What you are asked to do
What lines in the entries below contain the word "projects"? Copy all of them.

.....

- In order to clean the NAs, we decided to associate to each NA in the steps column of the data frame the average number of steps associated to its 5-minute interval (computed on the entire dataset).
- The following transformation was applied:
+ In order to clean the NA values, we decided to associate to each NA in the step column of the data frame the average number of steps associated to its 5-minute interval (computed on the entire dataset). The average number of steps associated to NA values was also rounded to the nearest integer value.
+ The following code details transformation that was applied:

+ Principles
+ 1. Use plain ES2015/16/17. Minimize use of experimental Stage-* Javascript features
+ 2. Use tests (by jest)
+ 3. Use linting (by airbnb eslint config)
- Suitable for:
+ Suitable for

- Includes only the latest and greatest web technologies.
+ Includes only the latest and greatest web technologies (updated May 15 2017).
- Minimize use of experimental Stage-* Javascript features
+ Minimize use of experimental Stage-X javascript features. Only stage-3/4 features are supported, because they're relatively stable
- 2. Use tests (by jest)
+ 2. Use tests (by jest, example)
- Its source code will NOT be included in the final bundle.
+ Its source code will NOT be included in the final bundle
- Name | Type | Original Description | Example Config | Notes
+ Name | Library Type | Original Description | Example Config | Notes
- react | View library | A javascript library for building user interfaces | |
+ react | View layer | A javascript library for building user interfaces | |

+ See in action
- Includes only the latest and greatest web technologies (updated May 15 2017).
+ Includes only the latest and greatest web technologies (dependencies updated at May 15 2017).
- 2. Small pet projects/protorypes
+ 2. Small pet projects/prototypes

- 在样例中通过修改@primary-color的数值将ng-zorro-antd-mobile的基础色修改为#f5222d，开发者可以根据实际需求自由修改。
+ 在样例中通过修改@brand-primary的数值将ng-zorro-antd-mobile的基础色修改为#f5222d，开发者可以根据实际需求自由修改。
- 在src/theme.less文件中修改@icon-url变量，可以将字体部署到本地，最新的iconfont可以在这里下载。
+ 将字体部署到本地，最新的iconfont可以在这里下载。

.....

Answer to the problem
- 2. Small pet projects/protorypes
+ 2. Small pet projects/prototypes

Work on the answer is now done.